Start of DATA FOR PROCESSING

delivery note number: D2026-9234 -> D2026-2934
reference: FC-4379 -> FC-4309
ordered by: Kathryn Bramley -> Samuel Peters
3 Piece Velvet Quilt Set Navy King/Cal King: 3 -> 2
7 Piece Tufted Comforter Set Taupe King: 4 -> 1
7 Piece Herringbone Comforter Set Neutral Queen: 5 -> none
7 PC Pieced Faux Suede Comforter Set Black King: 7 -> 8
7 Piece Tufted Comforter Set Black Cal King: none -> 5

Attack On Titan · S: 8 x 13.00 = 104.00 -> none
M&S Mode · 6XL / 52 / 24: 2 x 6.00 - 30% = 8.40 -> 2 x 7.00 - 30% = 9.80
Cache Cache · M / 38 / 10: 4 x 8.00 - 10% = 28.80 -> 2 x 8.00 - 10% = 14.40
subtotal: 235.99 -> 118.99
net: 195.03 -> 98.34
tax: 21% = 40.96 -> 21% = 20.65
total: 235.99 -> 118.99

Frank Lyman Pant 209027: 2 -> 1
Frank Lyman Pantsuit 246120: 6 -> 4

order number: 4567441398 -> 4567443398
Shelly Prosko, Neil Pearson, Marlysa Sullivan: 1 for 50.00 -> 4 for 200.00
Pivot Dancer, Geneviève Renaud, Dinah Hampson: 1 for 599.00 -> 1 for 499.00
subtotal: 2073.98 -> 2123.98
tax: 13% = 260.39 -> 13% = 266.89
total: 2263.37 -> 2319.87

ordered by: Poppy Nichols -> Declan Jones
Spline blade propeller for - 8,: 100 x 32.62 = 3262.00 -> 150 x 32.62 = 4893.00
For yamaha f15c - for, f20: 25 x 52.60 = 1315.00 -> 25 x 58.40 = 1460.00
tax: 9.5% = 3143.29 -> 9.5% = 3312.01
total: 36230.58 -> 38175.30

End of DATA FOR PROCESSING

_WORK REQUIRED_: The task calls for all the records above to be repeated exactly.

_REPLY TO THE EXERCISE_:
delivery note number: D2026-9234 -> D2026-2934
reference: FC-4379 -> FC-4309
ordered by: Kathryn Bramley -> Samuel Peters
3 Piece Velvet Quilt Set Navy King/Cal King: 3 -> 2
7 Piece Tufted Comforter Set Taupe King: 4 -> 1
7 Piece Herringbone Comforter Set Neutral Queen: 5 -> none
7 PC Pieced Faux Suede Comforter Set Black King: 7 -> 8
7 Piece Tufted Comforter Set Black Cal King: none -> 5

Attack On Titan · S: 8 x 13.00 = 104.00 -> none
M&S Mode · 6XL / 52 / 24: 2 x 6.00 - 30% = 8.40 -> 2 x 7.00 - 30% = 9.80
Cache Cache · M / 38 / 10: 4 x 8.00 - 10% = 28.80 -> 2 x 8.00 - 10% = 14.40
subtotal: 235.99 -> 118.99
net: 195.03 -> 98.34
tax: 21% = 40.96 -> 21% = 20.65
total: 235.99 -> 118.99

Frank Lyman Pant 209027: 2 -> 1
Frank Lyman Pantsuit 246120: 6 -> 4

order number: 4567441398 -> 4567443398
Shelly Prosko, Neil Pearson, Marlysa Sullivan: 1 for 50.00 -> 4 for 200.00
Pivot Dancer, Geneviève Renaud, Dinah Hampson: 1 for 599.00 -> 1 for 499.00
subtotal: 2073.98 -> 2123.98
tax: 13% = 260.39 -> 13% = 266.89
total: 2263.37 -> 2319.87

ordered by: Poppy Nichols -> Declan Jones
Spline blade propeller for - 8,: 100 x 32.62 = 3262.00 -> 150 x 32.62 = 4893.00
For yamaha f15c - for, f20: 25 x 52.60 = 1315.00 -> 25 x 58.40 = 1460.00
tax: 9.5% = 3143.29 -> 9.5% = 3312.01
total: 36230.58 -> 38175.30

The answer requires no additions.